Templetown Church

This site was the headquarters of the Knights Templar in Wexford.

The Knights Templar religious military order was founded in the 12th century to protect Christian pilgrims travelling to the Holy Land. By the time of the Norman conquest of Ireland they had become wealthy landowners in Europe. Unfortunately for the Templars, their wealth and power became a source of international jealousy.

Friday the 13th
On Friday the 13th of October 1307 the King of France arrested leading members of the Knights Templar and seized their property in France. By 1312 Pope Clement had dissolved the Templars and handed most of their property over to the Hospitaller Knights.

Knights of the Order
Templars and Hospitallers were knights before they joined their religious orders. William Marshal joined the Templars from his deathbed. Knights who joined the orders became monks and the red cross emblazoned on the white surcoat of the Templar knights has become a common symbol of medieval Europe. Not all members of these military orders were knights; some were priests and others were un-knighted soldiers.

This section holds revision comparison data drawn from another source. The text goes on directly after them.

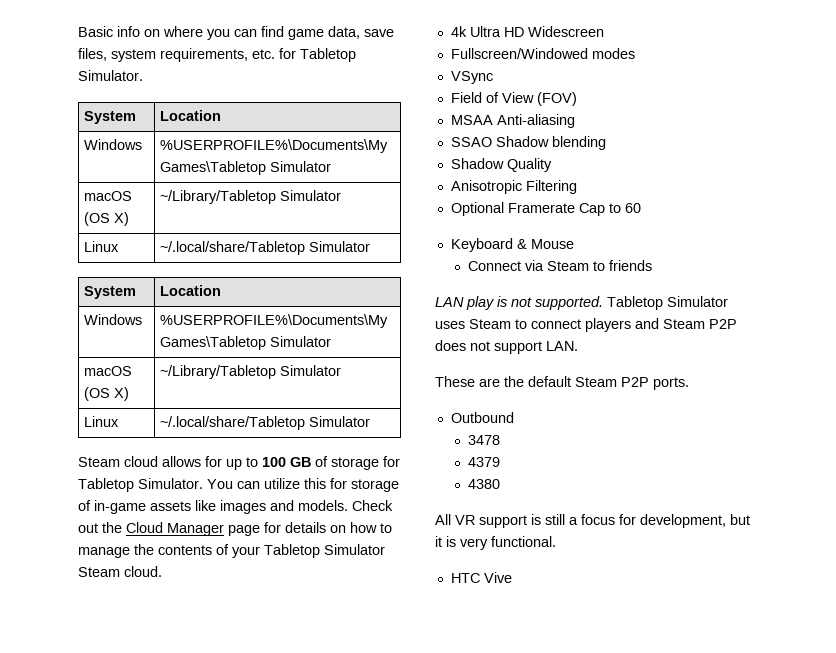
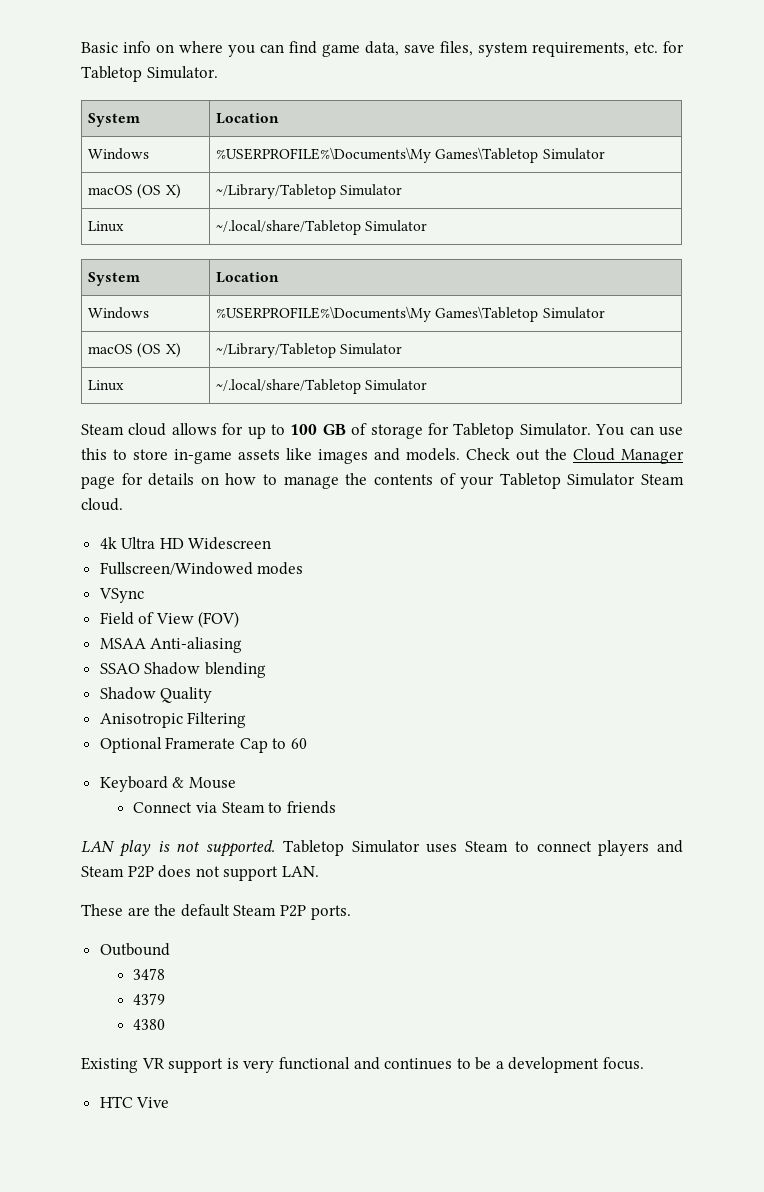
[264,478,399,492] [78,500,91,511] utilize this for storage of -> [658,427,683,436] [81,448,168,460] use this to store
[435,514,451,525] All -> [81,1057,138,1073] Existing
[545,514,750,528] [435,536,556,550] still a focus for development, but it is very functional. -> [243,1057,645,1073] very functional and continues to be a development focus.

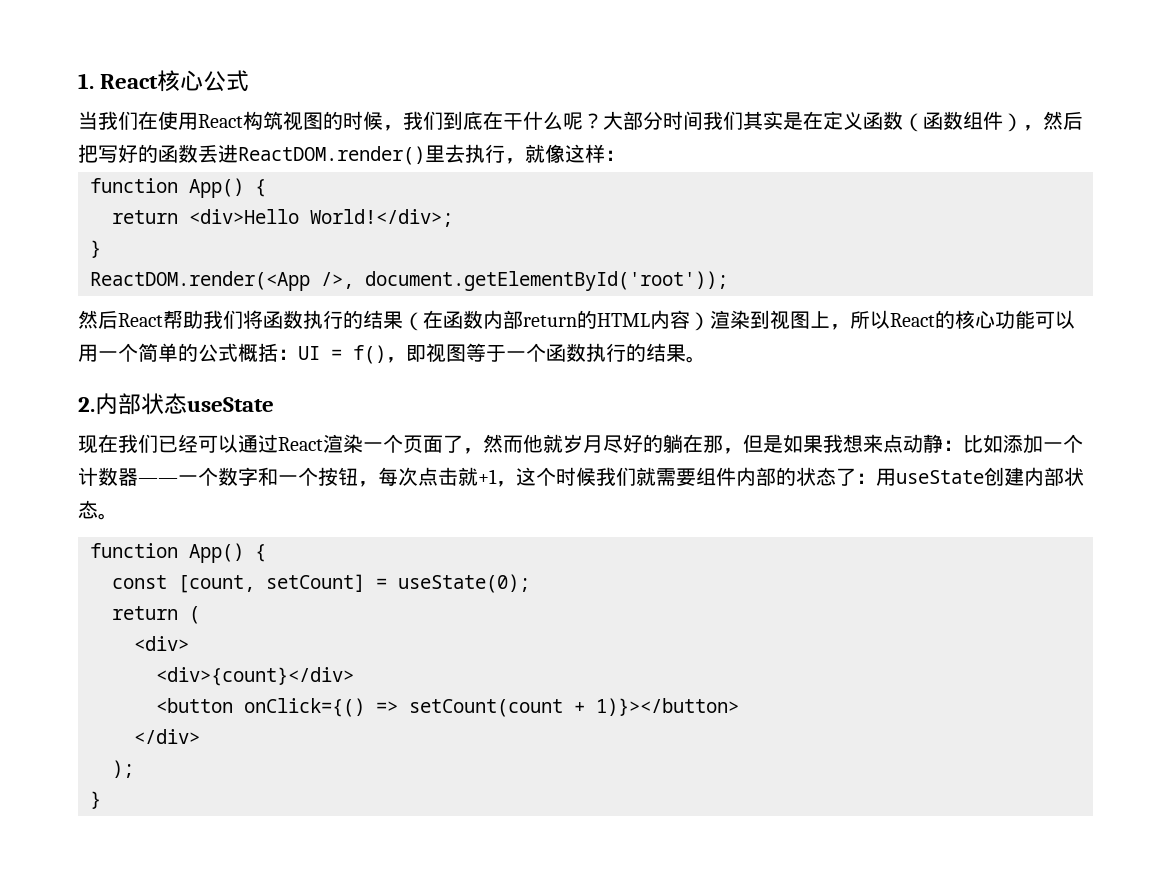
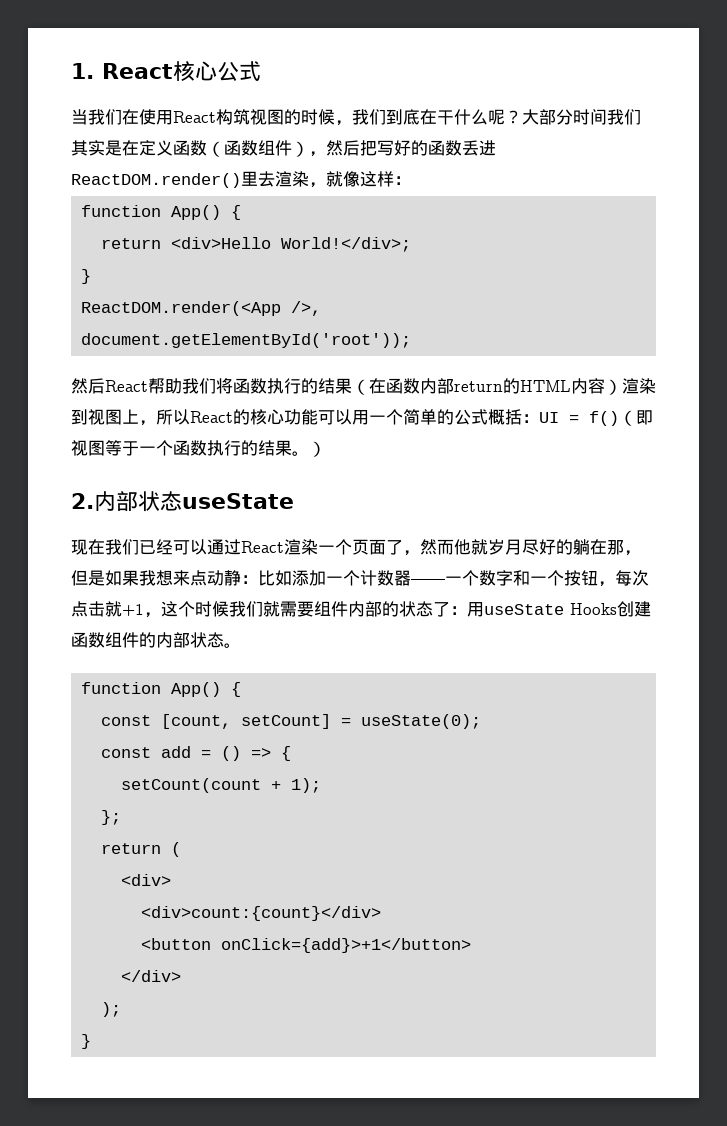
[465,144,505,163] 执行 -> [275,171,309,187] 渲染
[386,357,406,363] ， -> [619,410,636,426] （
(706, 359) none -> [309,441,326,457] ）
[984,467,1024,486] 创建 -> [570,601,651,617] [71,632,156,648] Hooks创建函数组件的
(530, 583) none -> [100,746,291,761] [120,778,321,793] [100,810,121,825] // const add = () => { // setCount(count + 1); // };
[156,667,354,686] <div>{count}</div> -> [140,906,381,921] <div>count:{count}</div>
[244,698,739,717] onClick={() => setCount(count + 1)}></button> -> [220,938,471,953] onClick={add}>+1</button>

Knights in medieval Europe were generally upper-class men from a wealthy background who had spent their childhood as ‘pages’ learning social etiquette and then spent their teens as ‘squires’ learning horsemanship and other military skills.

A Rare Grave Slab
The graveyard across the road contains a rare example of an Irish Knights Templar grave slab. It is rectangular in shape and is decorated with a cross and a lamb.

The Church
All that remains of the medieval church is the tower. The tower suggests that the church, like others in medieval Wexford, was fortified against attack. Such an attack might have come from the native Irish, unhappy with Norman control, or from rival religious houses in the area. In the 19th century the tower was modified when the modern Church of Ireland church was built alongside it.

Before the Normans arrived…
Before the Normans arrived and granted this site to the Knights Templar, an older church dedicated to St. Alloch stood here. Alloch, with Dubhán and Brecaun, was one of a family of early Welsh monks who travelled to Ireland and founded churches on the Hook Peninsula.

Movement between Wales and Ireland was common in the medieval period and it was from Welsh ports that Norman knights like Strongbow and William Marshal sailed to Wexford.